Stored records
┌────────
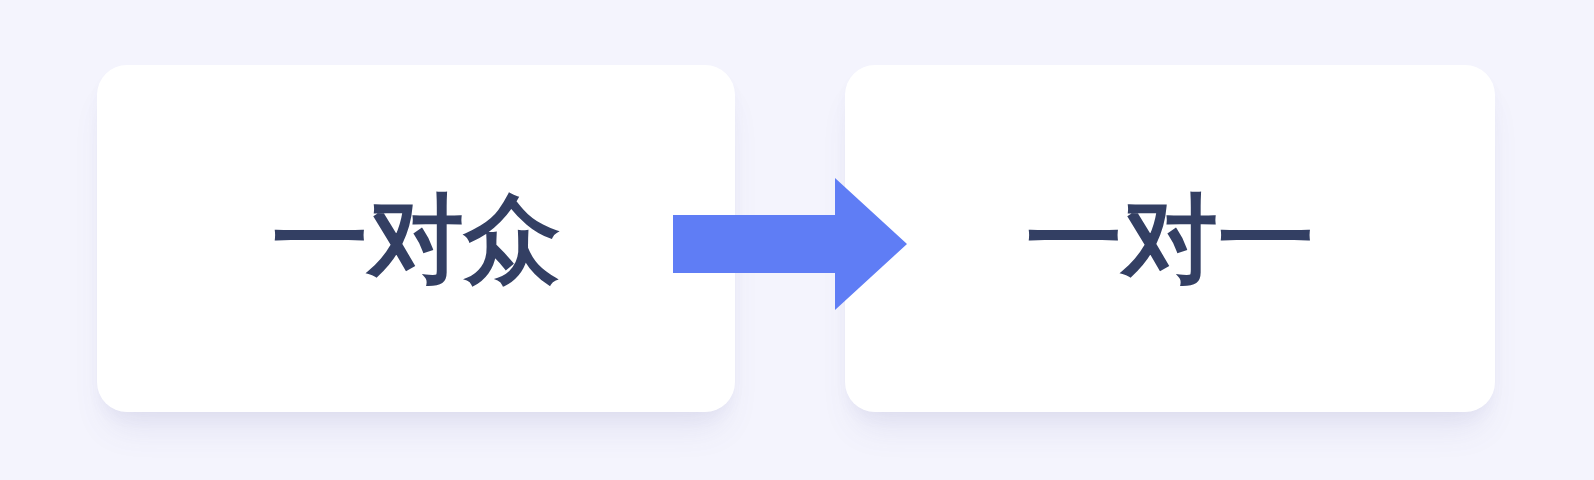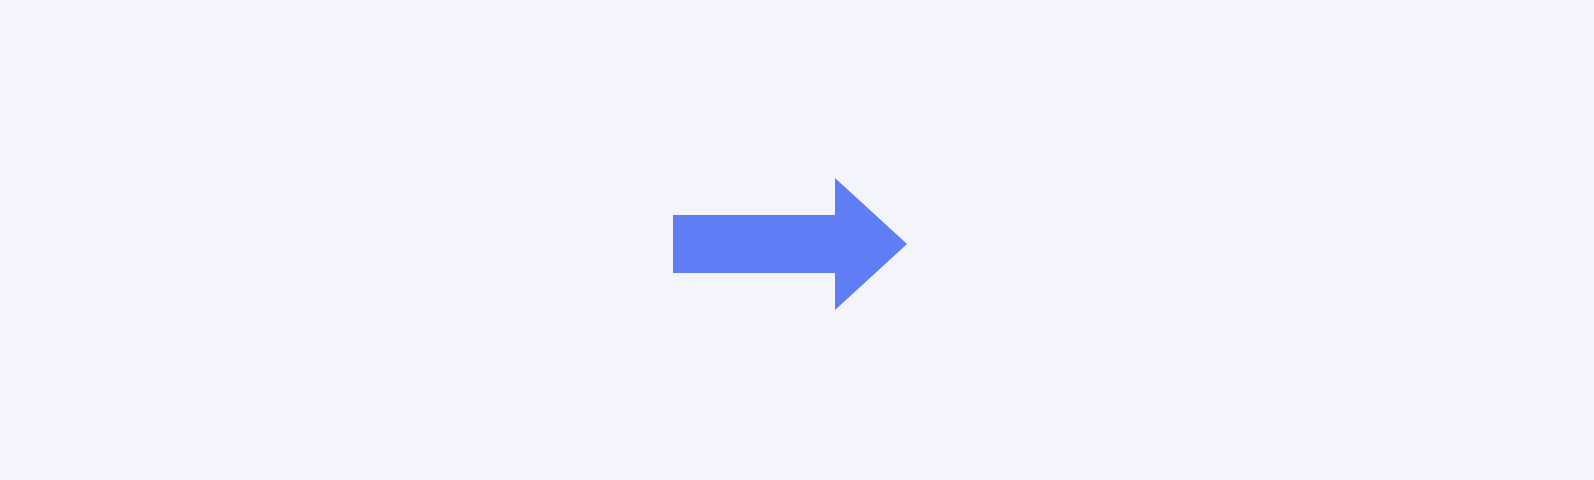"一对众" div.card { html: none -> <div> <span>一对众</span> </div> }
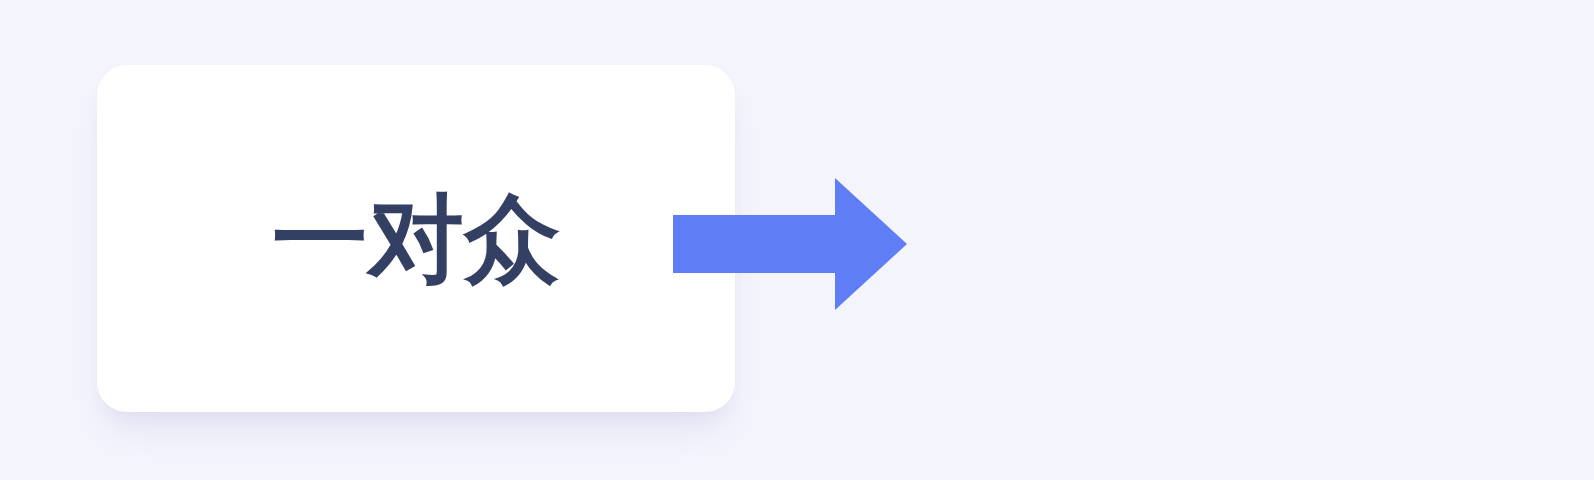"一对一" div.card { html: none -> <div> <span>一对一</span> </div> }
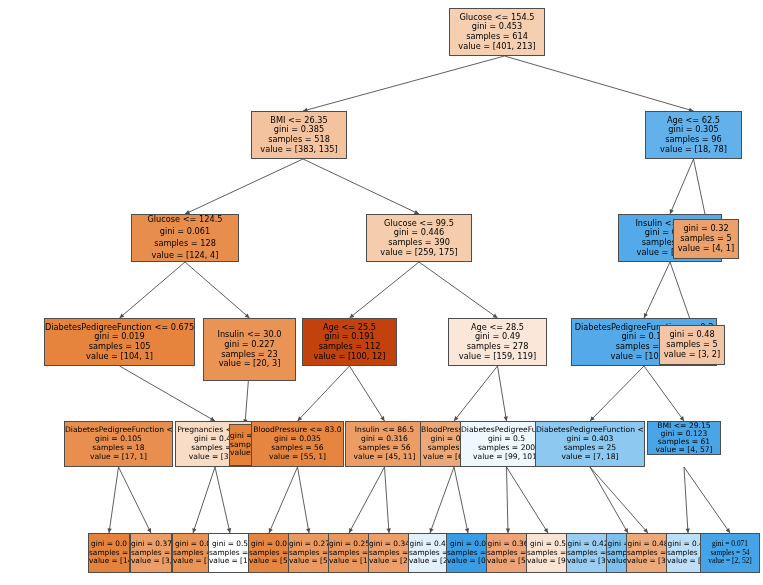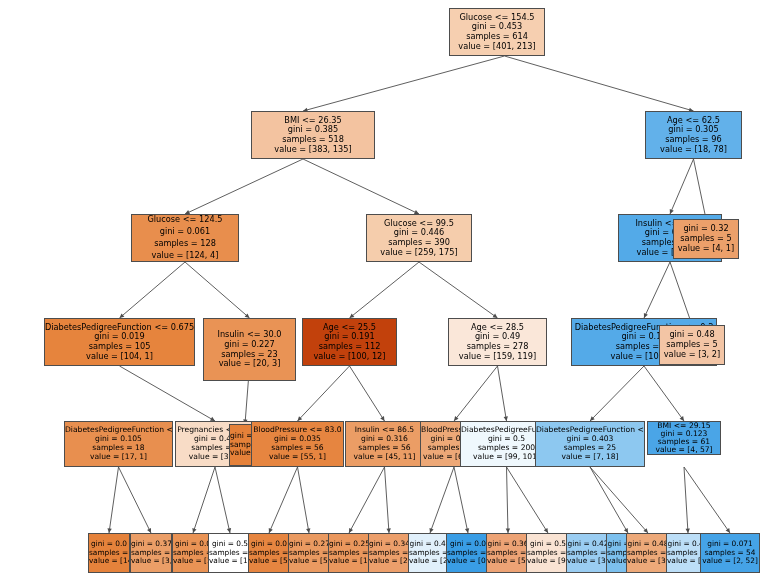"BMI <= 26.35" div.node { width: 124px -> 96px }
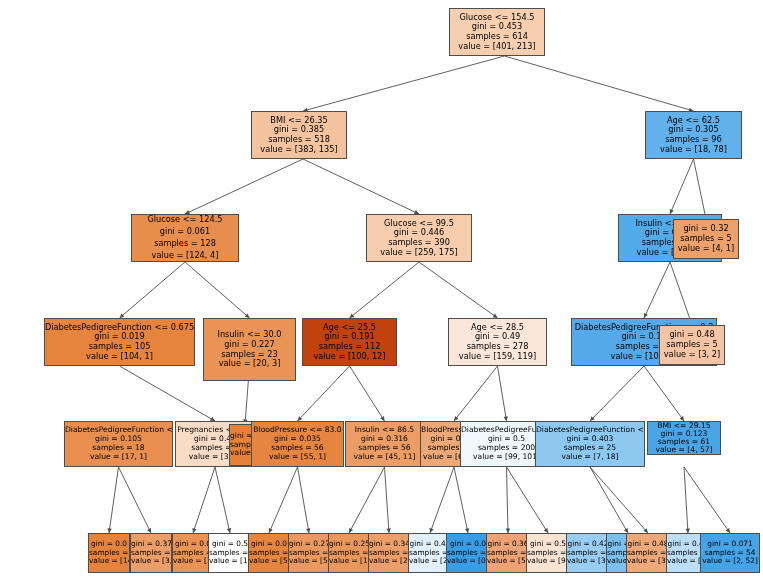"gini = 0.071" div.node { font-family: none -> Liberation Serif, serif }
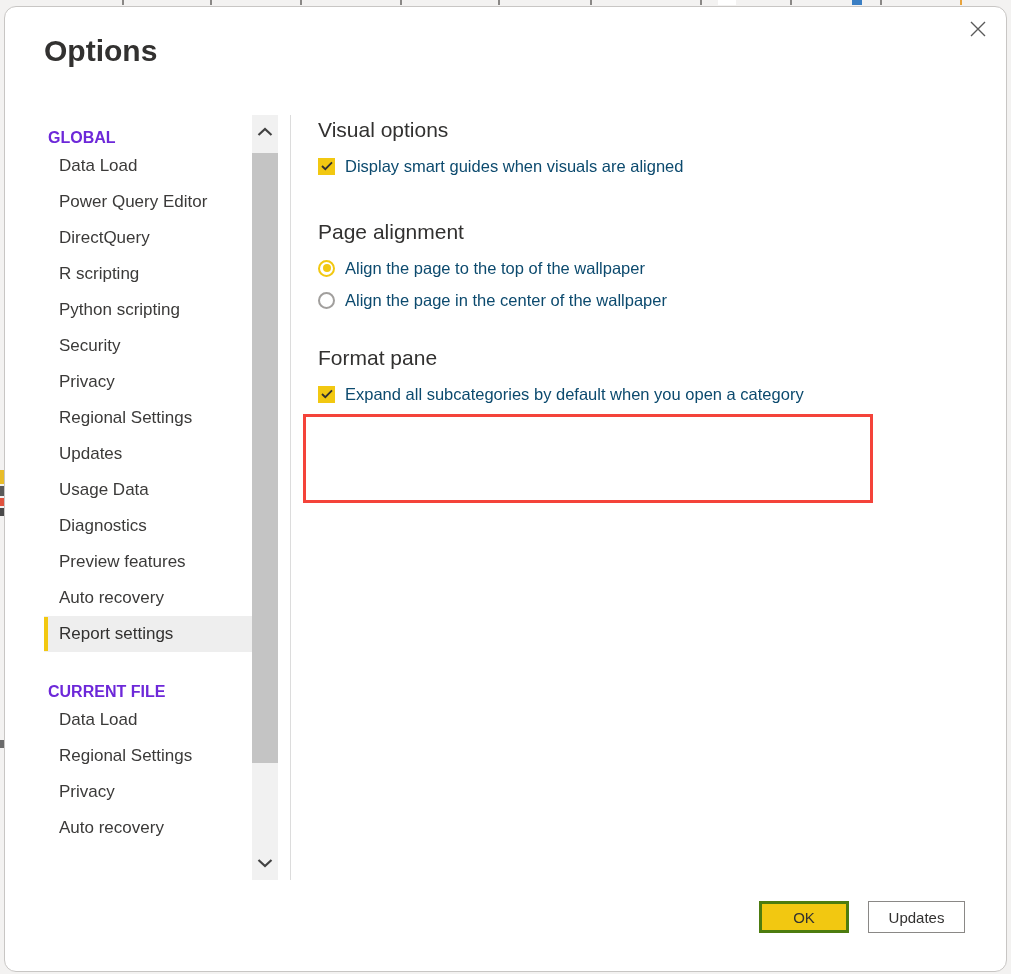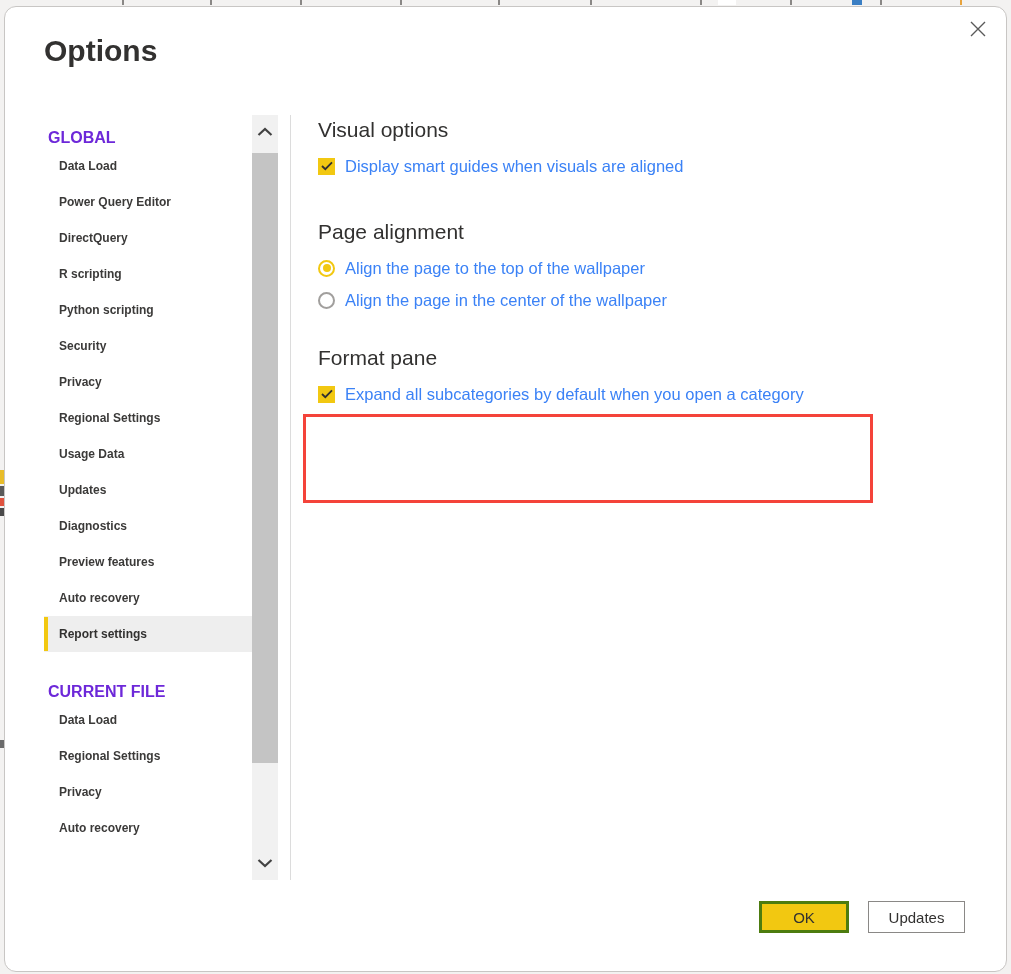"Data Load" .nav-item { font-size: 12px -> 17px; font-weight: bold -> none }
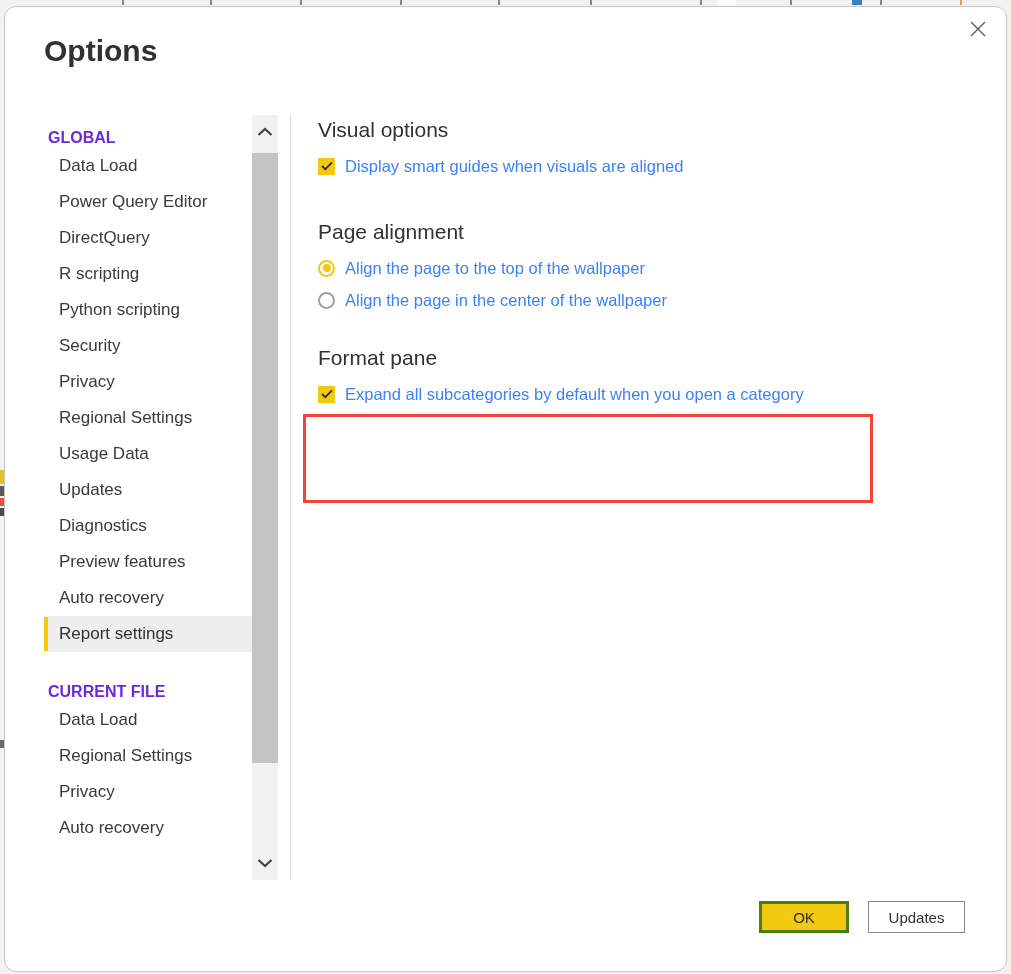"Display smart guides when visuals" .option-label { color: #3b82f6 -> #0c4a6e }
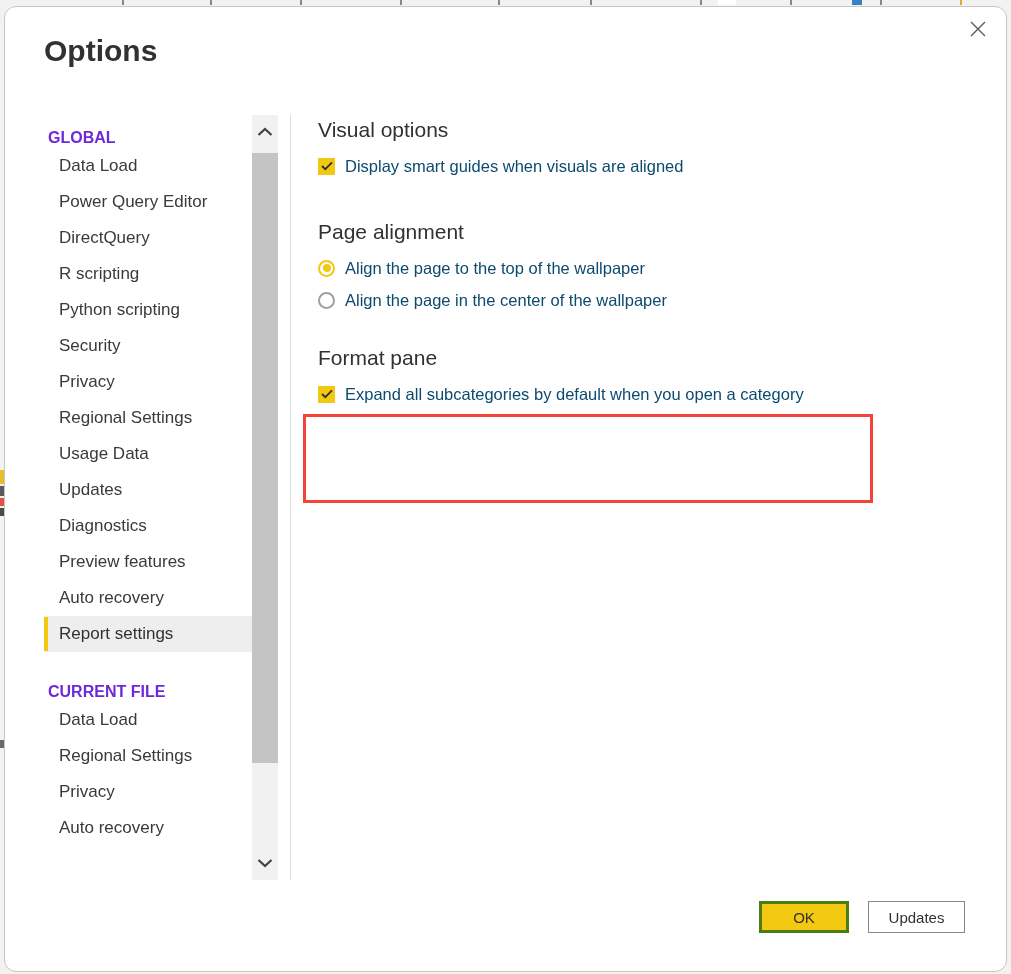"Usage Data" div.nav-item { order: before "Updates" -> after "Updates" }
└────────
- [Problem details]:
The entries above must be output exactly, with every image left out.

- [Final answer]:
"一对众" div.card { html: none -> <div> <span>一对众</span> </div> }
"一对一" div.card { html: none -> <div> <span>一对一</span> </div> }
"BMI <= 26.35" div.node { width: 124px -> 96px }
"gini = 0.071" div.node { font-family: none -> Liberation Serif, serif }
"Data Load" .nav-item { font-size: 12px -> 17px; font-weight: bold -> none }
"Display smart guides when visuals" .option-label { color: #3b82f6 -> #0c4a6e }
"Usage Data" div.nav-item { order: before "Updates" -> after "Updates" }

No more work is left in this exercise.